I am an only child so my friends have always been a major part of my life. Now that I'm an adult, I realize it wasn't always the right people around me.
I wanted friends at all costs so I was more often a chameleon than an authentic one in order to become what was expected of me. My visceral and insatiable need for love was often portrayed in unhealthy ways in my friendships.
Some people who have passed through my life have taken advantage of this vulnerability, while others have made me evolve. These rare friends are still part of my close guard today.
The beauty of aging is to detect the "dark side" in people and to recognize people who are harmful to us. I had to clean up my surroundings in recent years for many reasons.

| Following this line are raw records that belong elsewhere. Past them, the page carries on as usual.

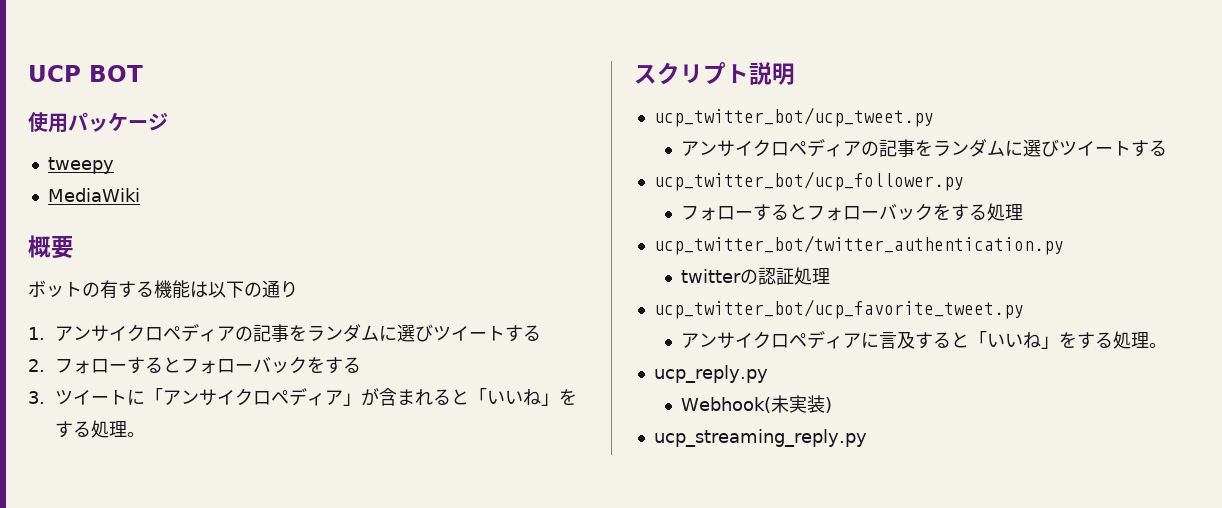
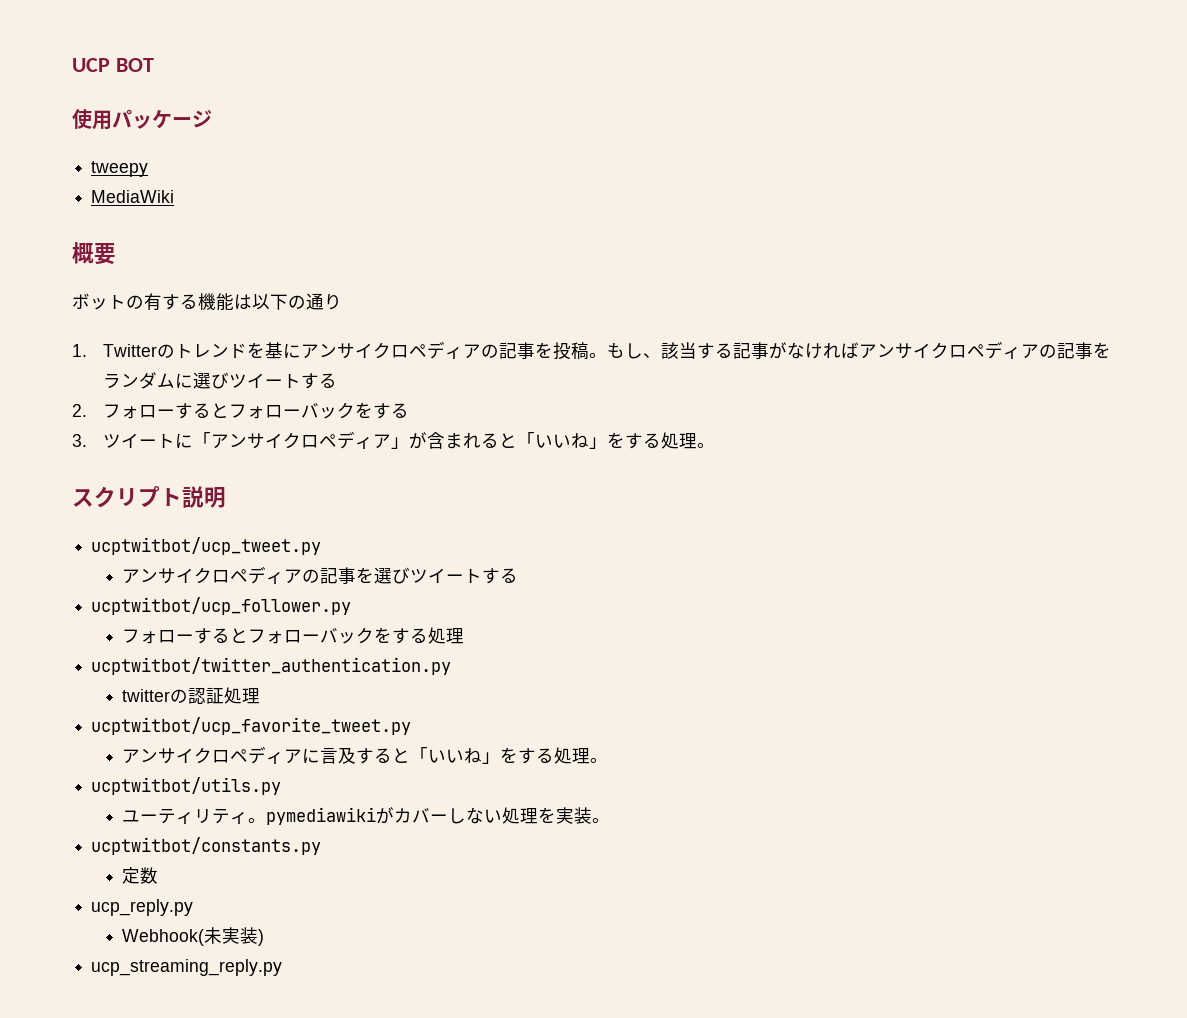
(45, 333) none -> [103,341,860,360] Twitterのトレンドを基にアンサイクロペディアの記事を投稿。もし、該当する記事がなければ
[653,107,934,127] [681,139,1168,157] [653,171,964,191] ucp_twitter_bot/ucp_tweet.py // アンサイクロペディアの記事をランダムに選びツイートする // ucp_twitter_bot/ucp_follower.py -> [91,537,322,555] [122,566,519,584] [91,597,352,615] ucptwitbot/ucp_tweet.py // アンサイクロペディアの記事を選びツイートする // ucptwitbot/ucp_follower.py
[653,235,1064,255] ucp_twitter_bot/twitter_authentication.py -> [91,657,452,675] ucptwitbot/twitter_authentication.py
[653,299,1024,319] ucp_twitter_bot/ucp_favorite_tweet.py -> [91,717,412,735] ucptwitbot/ucp_favorite_tweet.py
(1168, 345) none -> [91,777,282,795] [122,807,611,825] [91,837,322,855] [122,867,159,884] // ucptwitbot/utils.py // ユーティリティ。pymediawikiがカバーしない処理を実装。 // ucptwitbot/constants.py // 定数

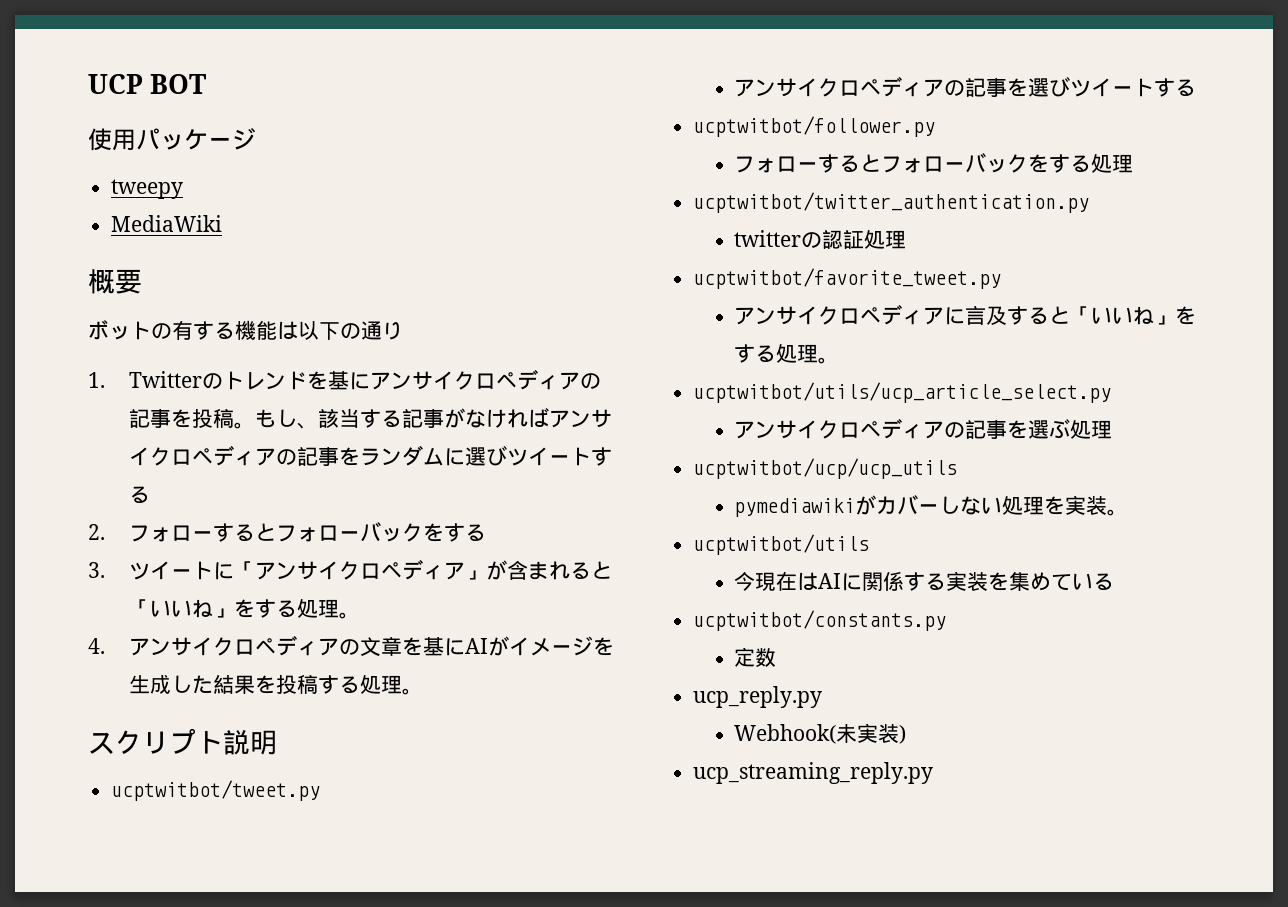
(716, 445) none -> [88,635,615,657] [129,674,424,695] // 4.アンサイクロペディアの文章を基にAIがイメージを生成した結果を投稿する処理。
[91,537,322,555] ucptwitbot/ucp_tweet.py -> [111,780,321,801] ucptwitbot/tweet.py
[91,597,352,615] ucptwitbot/ucp_follower.py -> [693,116,936,137] ucptwitbot/follower.py
[91,717,412,735] ucptwitbot/ucp_favorite_tweet.py -> [693,268,1002,289] ucptwitbot/favorite_tweet.py
[91,777,282,795] [122,808,267,824] ucptwitbot/utils.py // ユーティリティ。 -> [693,382,1112,403] [734,418,1113,439] [693,458,958,479] ucptwitbot/utils/ucp_article_select.py // アンサイクロペディアの記事を選ぶ処理 // ucptwitbot/ucp/ucp_utils //
(611, 820) none -> [693,534,870,555] [734,571,1115,591] // ucptwitbot/utils // 今現在はAIに関係する実装を集めている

The famous feeling of jealousy made me realize that my sadness and my failures funny fed some of my girlfriends. I also realized the hard way that my unhealthy romantic relationships fed some of them and that unfortunately when it came time for me to finally be happy they didn't know how to rejoice in my happiness. They had somehow lost their chaotic friend who she could compare herself to in order to feel better.
Altruism at its limits and my successes and small victories here and there we give rise to naughty feelings in friends who nevertheless had a place of choice in my life.
Jealousy, hypocrisy, envy, betrayal, selfishness are all feelings that we feel one day or another, myself included. However my love for them has always been greater than my resentment.
The last 4 years have made me evolve at high speed. My separation, joint custody, my father's cancer, covid, the closure of my business and so on have been an unequivocal revelation.
It was at this time that I did some spring cleaning in my friendships and decided to focus my energy on those who cry with me when I suffer and who are sincerely happy for me when life smiles on me.
The beauty of adult friendships is that they are fewer in number but so much more real. It feels good to know that there are people who want your pure and simple happiness just out of tenderness and concern for you.
To my precious ones who will be able to recognize themselves through its lines, I love you and thank you for having stayed during the bad weather but above all for having been delighted with the turn of my life which I would describe today as perfectly imperfect.